U.S. President Joe Biden on Tuesday tweeted his support for the former Nadeshiko Japan striker Kumi Yokoyama, who came out as transgender on Saturday, and Las Vegas Raiders defensive end Carl Nassib, who announced on Monday that he was gay — becoming the first active NFL player to do so.

“To Carl Nassib and Kumi Yokoyama — two prominent, inspiring athletes who came out this week: I’m so proud of your courage,” Biden tweeted from his @POTUS account. “Because of you, countless kids around the world are seeing themselves in a new light today.”

Yokoyama, who currently plays for the Washington Spirit and represented Japan at the 2019 Women’s World Cup, intends to live as a man after quitting soccer. Their announcement came in a video posted to the YouTube channel of friend and former Nadeshiko teammate Yuki Nagasato on Saturday.

“In the future when there are others like me, in soccer or in other sports, I hope they’ll be able to say “Well, (Yokoyama) came out so I can come out too,” Yokoyama said in the video.

Speaking to reporters on Wednesday, WE League Chairperson Kikuko Okajima commended Yokoyama for their “bravery” and said she hoped Japan’s new professional women’s soccer circuit would be able to promote tolerance and understanding towards sexual minorities in a nation where mainstream LGBTQ acceptance has only started to build momentum in recent years.

“Yokoyama came out in a way that shows they want to live on their own terms,” Okajima said. “In their video, they said were able to come out because they’re in America, and they wouldn’t have been able to do that in Japan,” Okajima said. “Athletes have a very high place in U.S. society, and as Biden said they have the power to give courage to younger people who are closeted.

“Through the launch of the WE League, we want to promote the acceptance of sexual diversity within women’s sports and show that it’s okay to live how you want.”

Asked if Prime Minister Suga agreed with Biden’s message, Chief Cabinet Secretary Katsunobu Kato offered more measured support for the LGBTQ community within Japan in comments that came one week after the ruling Liberal Democratic Party failed to pass a bill promoting LGBTQ understanding.
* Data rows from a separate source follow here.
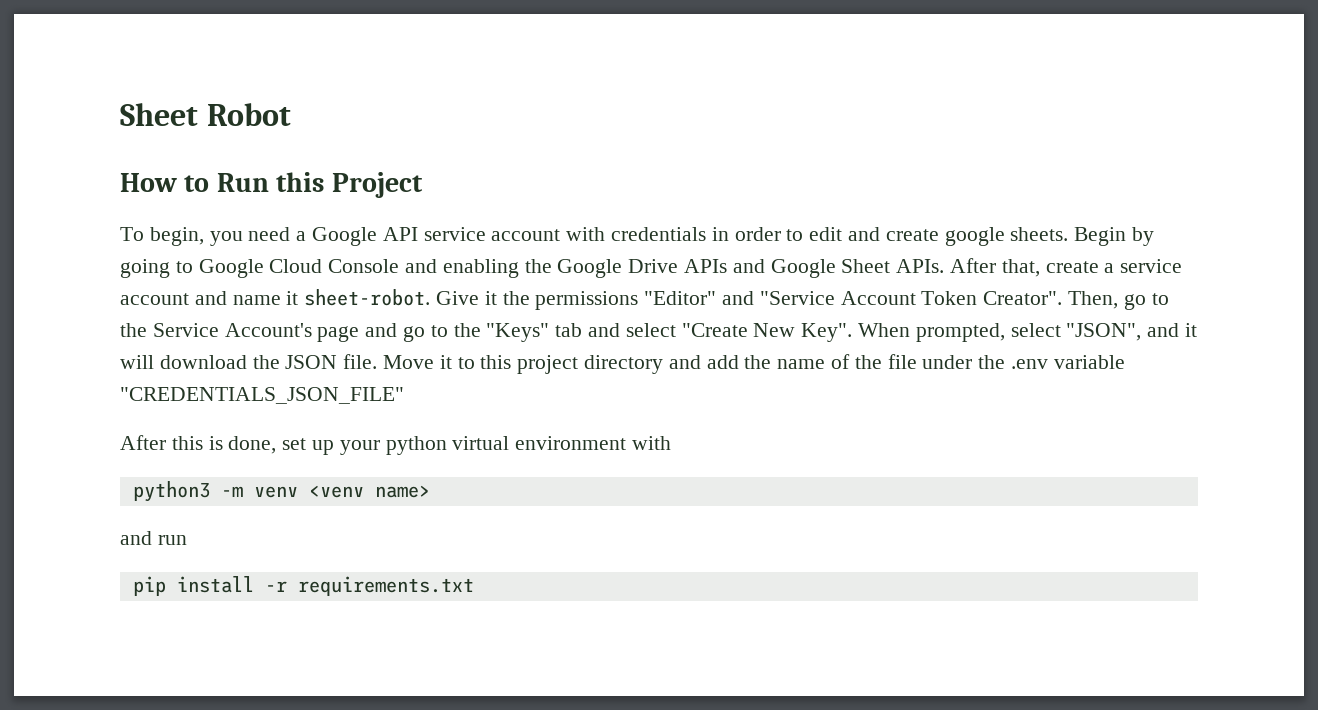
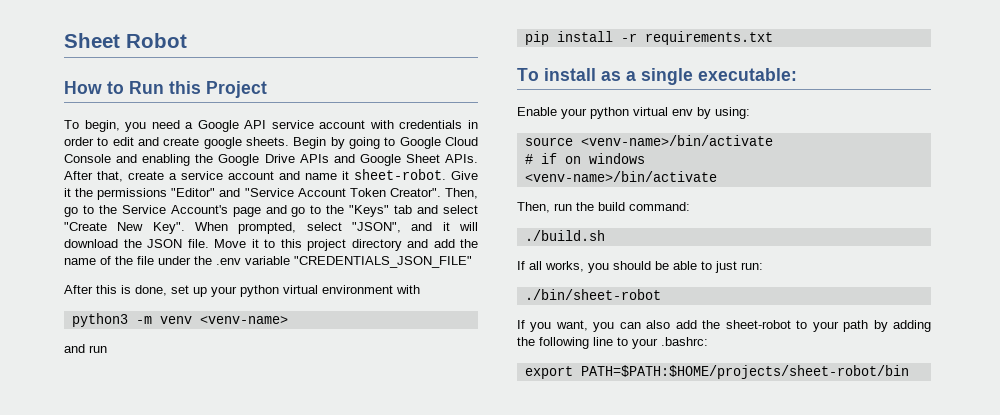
- python3 -m venv <venv name>
+ python3 -m venv <venv-name>
+ To install as a single executable:
+ Enable your python virtual env by using:
+ source <venv-name>/bin/activate
+ # if on windows
+ <venv-name>/bin/activate
+ Then, run the build command:
+ ./build.sh
+ If all works, you should be able to just run:
+ ./bin/sheet-robot
+ If you want, you can also add the sheet-robot to your path by adding the following line to your .bashrc:
+ export PATH=$PATH:$HOME/projects/sheet-robot/bin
“We recognize that diversity is important and that everyone’s dignity and human rights should be respected, and we want to engage in creating a community in which everyone can live freely,” Kato said.

Nassib, who joined the Raiders in 2020 after playing a combined four seasons with the Cleveland Browns and Tampa Bay Buccaneers, said in an Instagram video that “I’ve been meaning to do this for a while now, but I finally feel comfortable enough to get this off my chest.

“I hope one day videos like this and the whole coming out process are not necessary, but until then I’m going to do my best, and do my part to cultivate a culture that’s accepting (and) compassionate,” he added before saying he would donate $100,000 to the Trevor Project, an LGBTQ youth advocacy and suicide prevention group.

The pair joined a relatively small but growing group of athletes who have come out as LGBTQ during their competitive careers, earning praise from activists and athlete’s groups.

“Huge respect for @yoko10_official and their bravery in sharing their story so authentically. A powerful and inspiring message,” global soccer player union FIFPRO tweeted on Wednesday.

In an earlier tweet, FIFPRO said of Nassib: “It’s a moment for athletes across sport and genders to be proud of and inspired by, as we keep striving for environments where all players can freely be themselves.”